First impressions of OpenAI o1: An AI designed to overthink it

Topics

belated

Amazon

Image Credits:David Paul Morris/Bloomberg / Getty Images

Apps

Biotech & Health

Climate

Sam Altman, chief executive officer of OpenAI, during the Apple Worldwide Developers Conference at Apple Park campus in Cupertino, California, US, on Monday, June 10, 2024.

Image Credits:David Paul Morris/Bloomberg / Getty Images

Cloud Computing

Commerce

Crypto

(Maxwell Zeff/OpenAI)

enterprisingness

EVs

Fintech

(Maxwell Zeff/OpenAI)

Fundraising

Gadgets

Gaming

Google

Government & Policy

Hardware

Instagram

Layoffs

Media & Entertainment

More from TechCrunch

Events

Startup Battlefield

StrictlyVC

Podcasts

television

Partner Content

TechCrunch Brand Studio

Crunchboard

meet Us

OpenAI release itsnew o1 modelson Thursday , giving ChatGPT user their first opportunity to try AI model that intermit to “ think ” before they answer . There ’s been a great deal of hype building up to these example , codenamed “ Strawberry ” inside OpenAI . But does Strawberry live up to the plug ?

Sort of .

Compared to GPT-4o , the o1 models finger like one step forrader and two footmark back . OpenAI o1 excels at reasoning and suffice complex questions , but the mannikin is roughly four clip more expensive to apply than GPT-4o . OpenAI ’s latest model miss the instrument , multimodal capabilities , and upper that made GPT-4o so impressive . In fact , OpenAI even admits that “ GPT-4o is still the best option for most prompt ” on its helper page , and note elsewhere that o1 struggles at elementary undertaking .

“ It ’s telling , but I think the betterment is not very significant , ” said Ravid Shwartz Ziv , an NYU professor who studies AI models . “ It ’s better at sure job , but you do n’t have this across - the - board betterment . ”

For all of these reasons , it ’s of import to use o1 only for the questions it ’s truly designed to help with : big ones . To be clear , most people are not using reproductive AI to serve these kinds of head today , largely because today ’s AI models are not very good at it . However , o1 is a tentative dance step in that way .

Thinking through big ideas

OpenAI o1 is unique because it “ cogitate ” before answering , break down boastful problem into small steps and assay to identify when it dumbfound one of those steps right or wrong . This “ multi - step reasoning ” is n’t solely new ( researchers have advise it for years , and You.comuses it for complex queries ) , but it has n’t been virtual until of late .
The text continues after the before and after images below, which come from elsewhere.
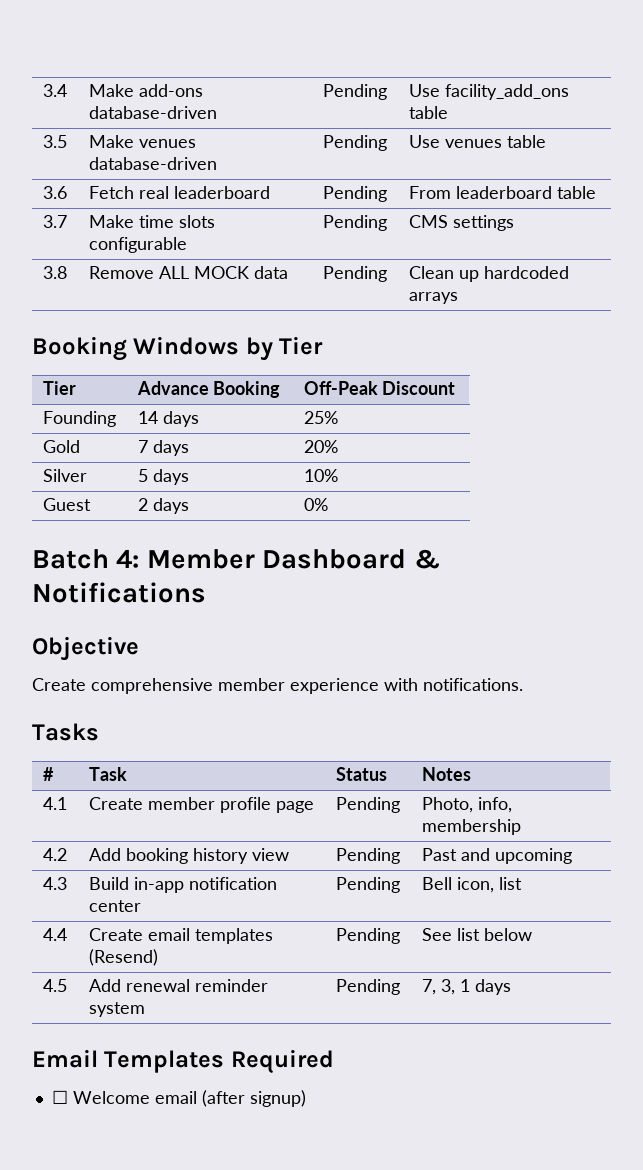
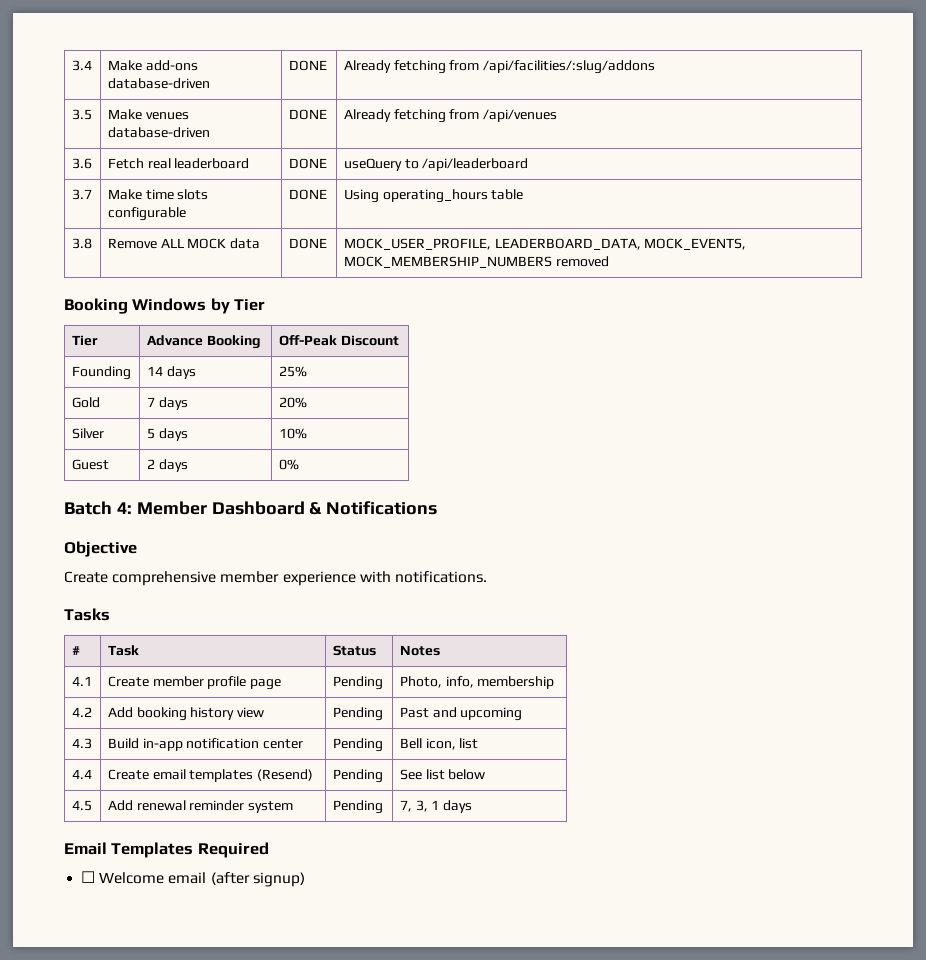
- 3.4 | Make add-ons database-driven | Pending | Use facility_add_ons table
+ 3.4 | Make add-ons database-driven | DONE | Already fetching from /api/facilities/:slug/addons
- 3.5 | Make venues database-driven | Pending | Use venues table
+ 3.5 | Make venues database-driven | DONE | Already fetching from /api/venues
- 3.6 | Fetch real leaderboard | Pending | From leaderboard table
+ 3.6 | Fetch real leaderboard | DONE | useQuery to /api/leaderboard
- 3.7 | Make time slots configurable | Pending | CMS settings
+ 3.7 | Make time slots configurable | DONE | Using operating_hours table
- 3.8 | Remove ALL MOCK data | Pending | Clean up hardcoded arrays
+ 3.8 | Remove ALL MOCK data | DONE | MOCK_USER_PROFILE, LEADERBOARD_DATA, MOCK_EVENTS, MOCK_MEMBERSHIP_NUMBERS removed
“ There ’s a lot of excitement in the AI community , ” state Workera CEO and Stanford assistant lecturer Kian Katanforoosh , who teaches class on machine scholarship , in an consultation . “ If you could train a support learning algorithm geminate with some of the language model technique that OpenAI has , you could technically make step - by - step thought process and permit the AI manikin to take the air backwards from big ideas you ’re trying to solve through . ”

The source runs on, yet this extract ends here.